No Gama, a perita do INSS o destratou. Disse que não atenderia ninguém de Luziânia e que nada tinha a ver com a orientação recebida por ele no município do Entorno goiano. Reinaldo, então, retornou ao posto inicial e lá o enviaram para a Asa Sul. "A falta de informação deixa a gente zonzo. Chego humildemente e só encontro grosseria", desabafa ele, que deveria estar de "repouso absoluto", sobretudo após duas recentes quedas no banheiro.

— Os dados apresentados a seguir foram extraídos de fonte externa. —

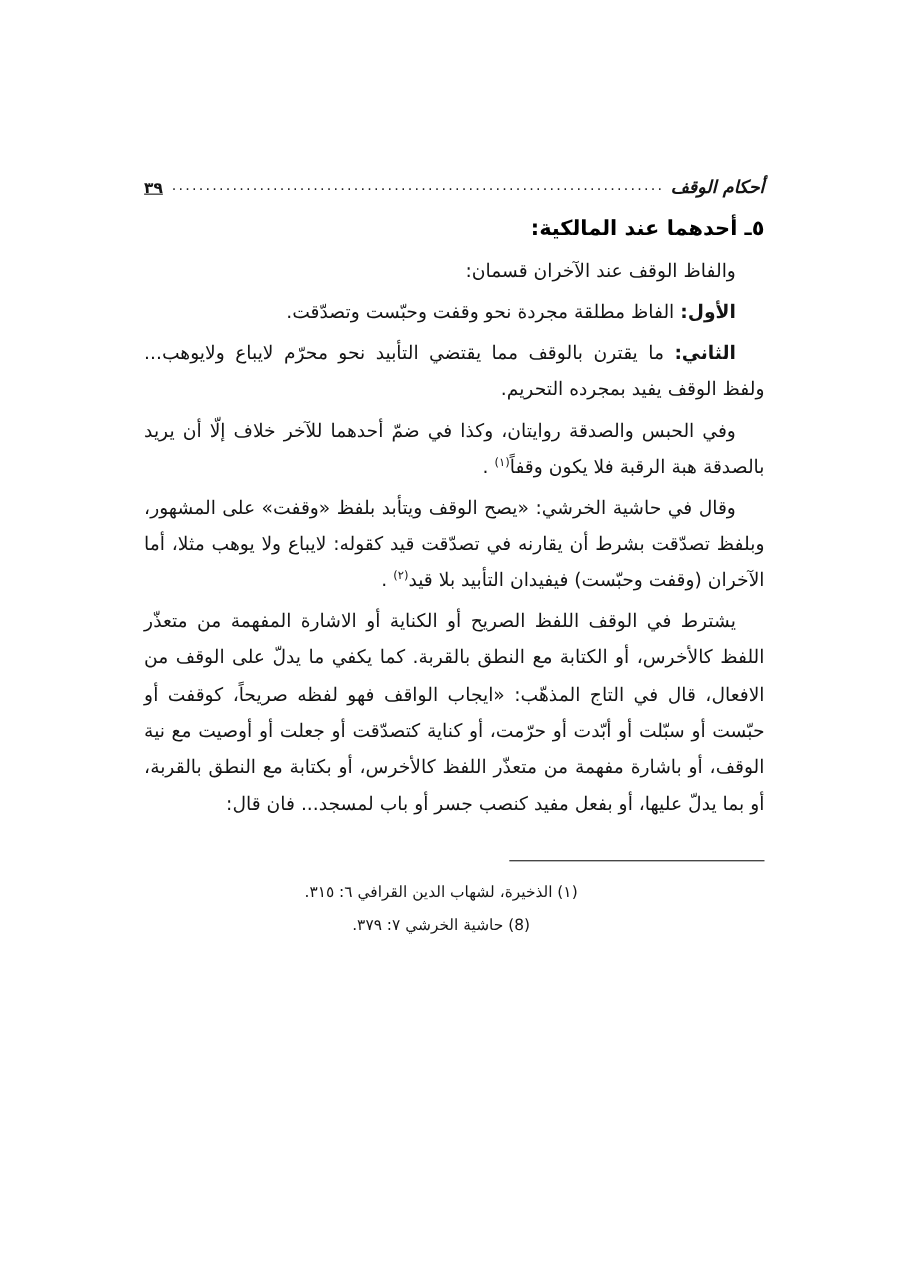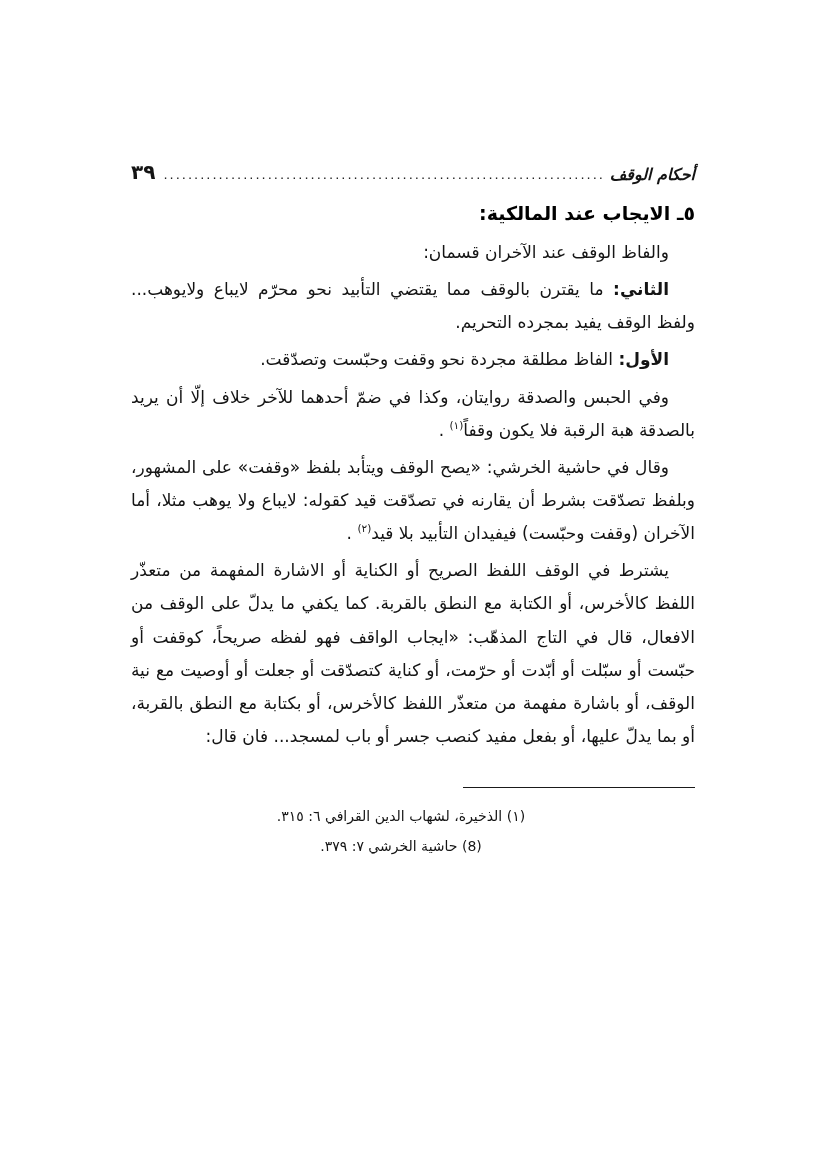"٣٩" .page-number { font-size: 20px -> 14px; text-decoration: none -> underline }
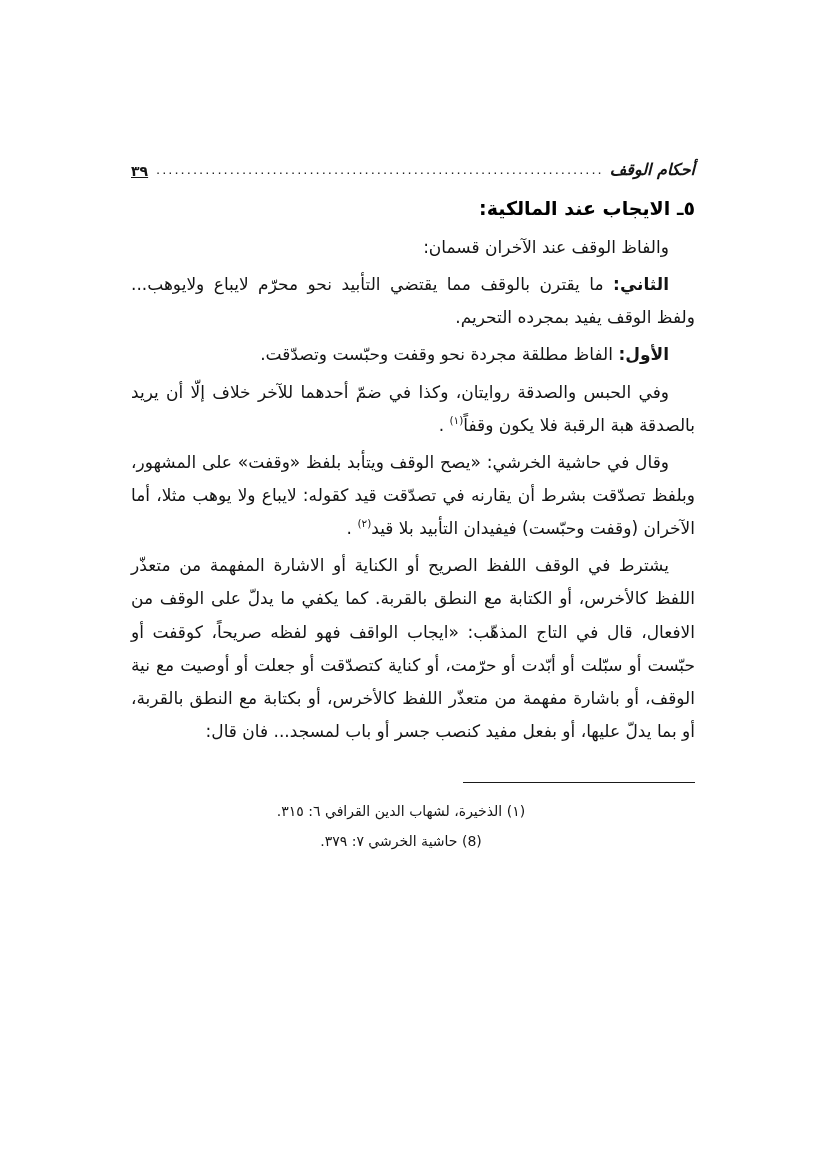"٥ـ الايجاب عند المالكية:" h2.section-heading { text: الايجاب -> أحدهما }
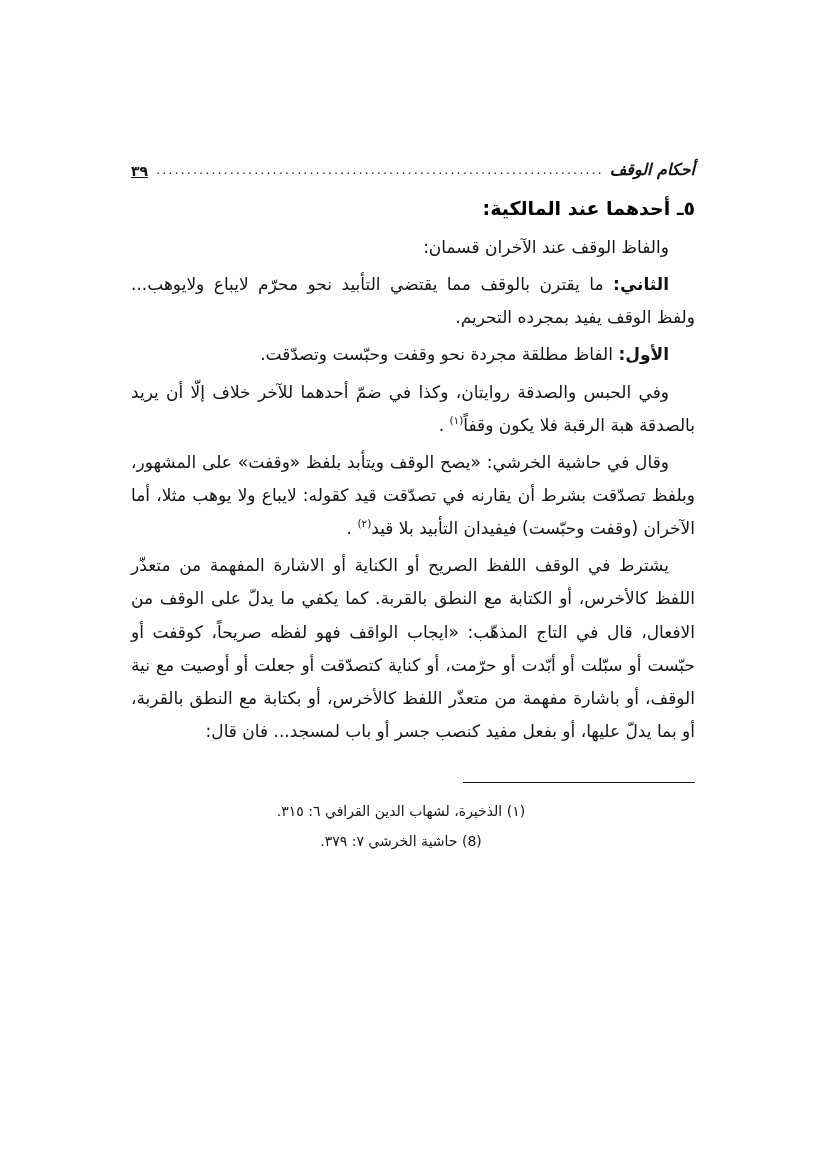"الثاني: ما يقترن بالوقف مما" p.para { order: before "الأول: الفاظ مطلقة مجردة نحو" -> after "الأول: الفاظ مطلقة مجردة نحو" }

Com vermelhidão no local da cirurgia, de tanto perambular sem poder, Reinaldo gastou uma manhã inteira para, no destino final, ouvir de uma funcionária que voltasse a procurar o INSS em maio de 2014 e que, até lá, ficasse despreocupado. "Não entendi nada. Mas vou confiar, né? O que mais eu posso fazer?", pergunta ele, tentando disfarçar a angústia, ao chegar em casa duas horas após deixar a agência.

Burocracia e descaso
Reabilitação profissional é um serviço prestado pelo Instituto Nacional do Seguro Social (INSS) a segurados, dependentes e deficientes sem vínculo com o órgão. Consiste em um programa com atividades multiprofissionais para preparar a pessoa para voltar a trabalhar. Em resposta ao Correio sobre o caso de Reinaldo, o INSS informa que ele ainda precisa ser avaliado na agência da 502 Sul. Enquanto esse processo não for feito, o benefício do piauiense está garantido, sendo estendido após uma eventual validação do programa. O INSS esclarece, ainda, que o segurado tem direito a pedir, na agência de Luziânia, ajuda de custo para suprir as despesas com deslocamento até a unidade que presta o serviço almejado. Reinaldo nunca foi informado de nada disso.